BEGIN Data extract

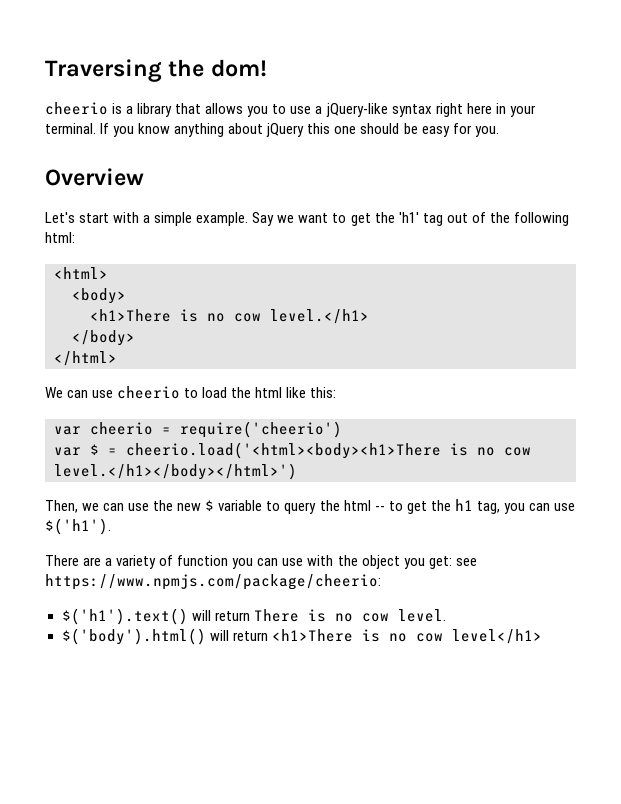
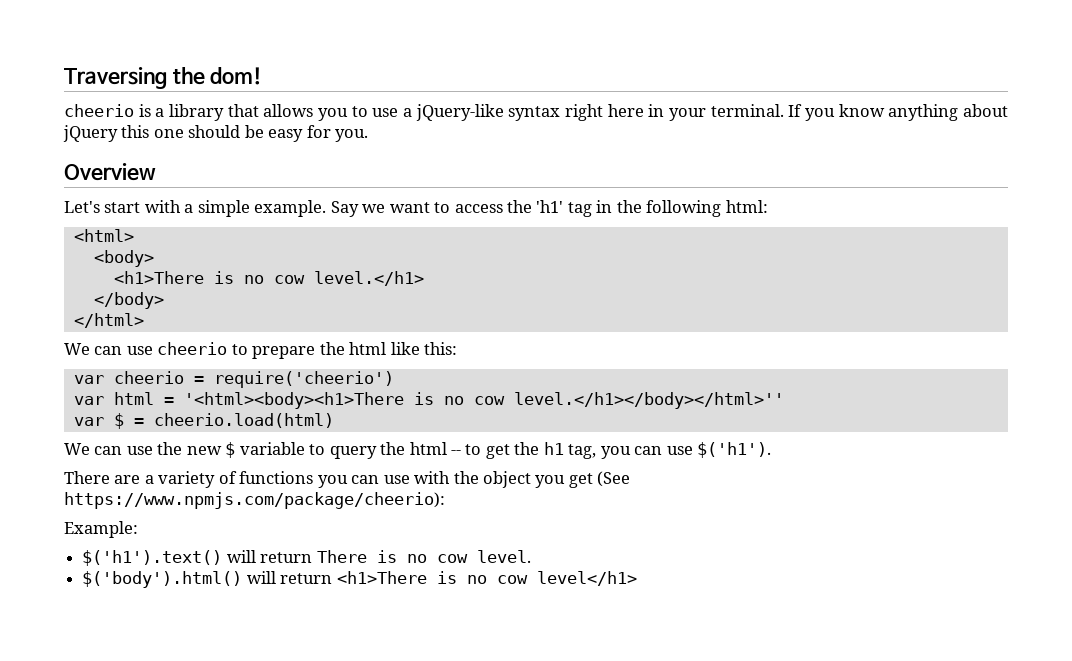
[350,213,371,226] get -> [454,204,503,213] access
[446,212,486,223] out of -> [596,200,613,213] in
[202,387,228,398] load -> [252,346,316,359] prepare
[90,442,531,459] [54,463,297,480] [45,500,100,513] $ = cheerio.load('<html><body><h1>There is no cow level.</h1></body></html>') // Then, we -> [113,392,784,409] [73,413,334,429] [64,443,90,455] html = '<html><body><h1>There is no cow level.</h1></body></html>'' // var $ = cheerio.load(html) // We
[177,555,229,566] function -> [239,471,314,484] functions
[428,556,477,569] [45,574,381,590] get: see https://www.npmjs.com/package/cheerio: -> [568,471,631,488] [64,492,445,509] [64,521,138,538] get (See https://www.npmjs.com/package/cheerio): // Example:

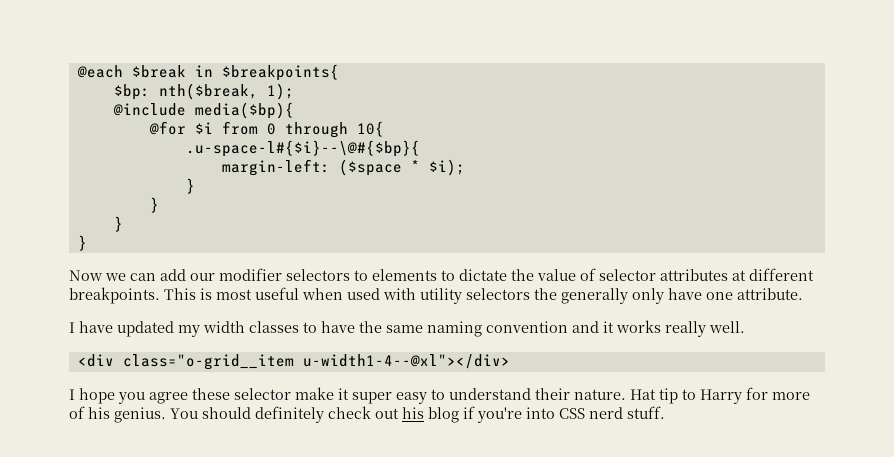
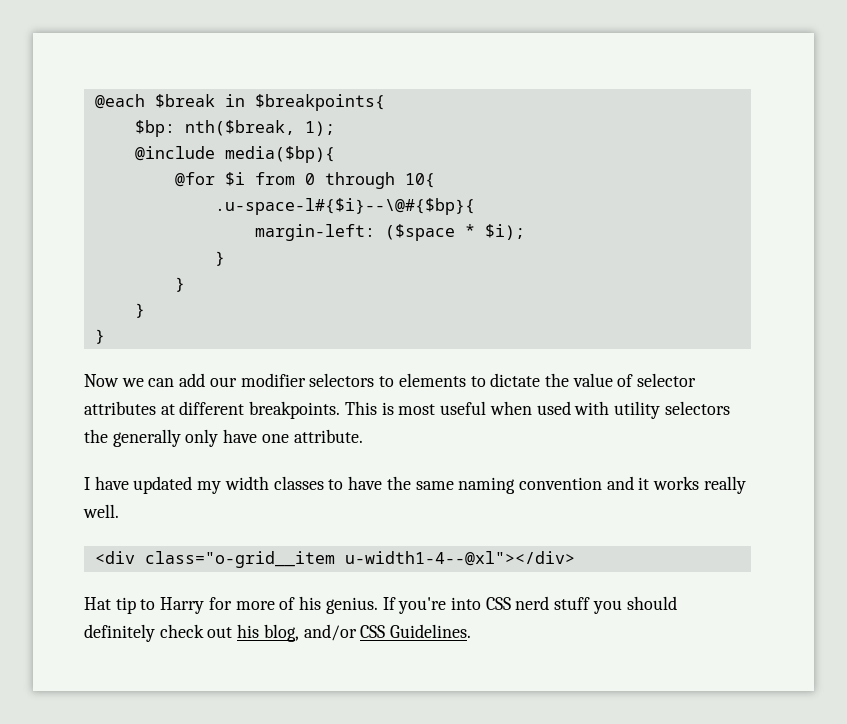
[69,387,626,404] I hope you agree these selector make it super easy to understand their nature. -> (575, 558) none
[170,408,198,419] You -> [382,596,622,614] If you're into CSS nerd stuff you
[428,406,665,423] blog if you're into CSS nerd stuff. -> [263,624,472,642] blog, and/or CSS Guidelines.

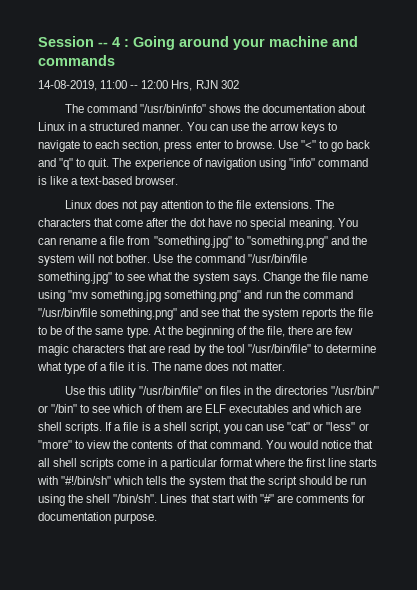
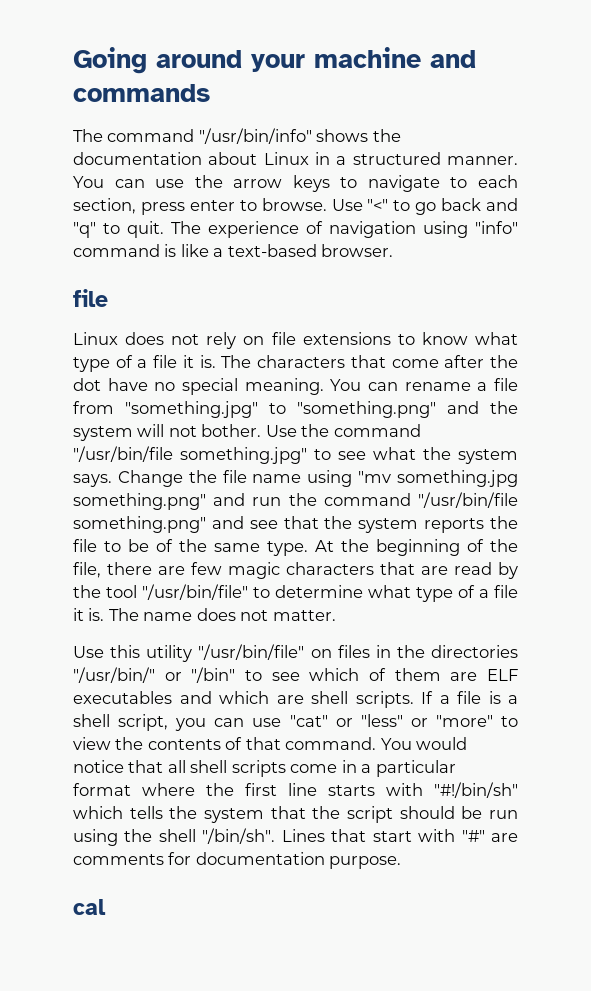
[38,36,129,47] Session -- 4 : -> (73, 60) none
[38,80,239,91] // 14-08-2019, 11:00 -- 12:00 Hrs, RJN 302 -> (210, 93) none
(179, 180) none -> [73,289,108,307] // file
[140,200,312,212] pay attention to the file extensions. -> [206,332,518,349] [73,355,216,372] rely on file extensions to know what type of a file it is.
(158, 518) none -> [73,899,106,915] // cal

END Data extract
BEGIN Data extract

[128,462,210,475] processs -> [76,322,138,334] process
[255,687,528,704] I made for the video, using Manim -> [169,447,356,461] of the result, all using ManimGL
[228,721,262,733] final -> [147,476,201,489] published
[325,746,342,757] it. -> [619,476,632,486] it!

END Data extract

Each line that mentions the string "into" must be copied from the listing.

[170,408,198,419] You -> [382,596,622,614] If you're into CSS nerd stuff you
[428,406,665,423] blog if you're into CSS nerd stuff. -> [263,624,472,642] blog, and/or CSS Guidelines.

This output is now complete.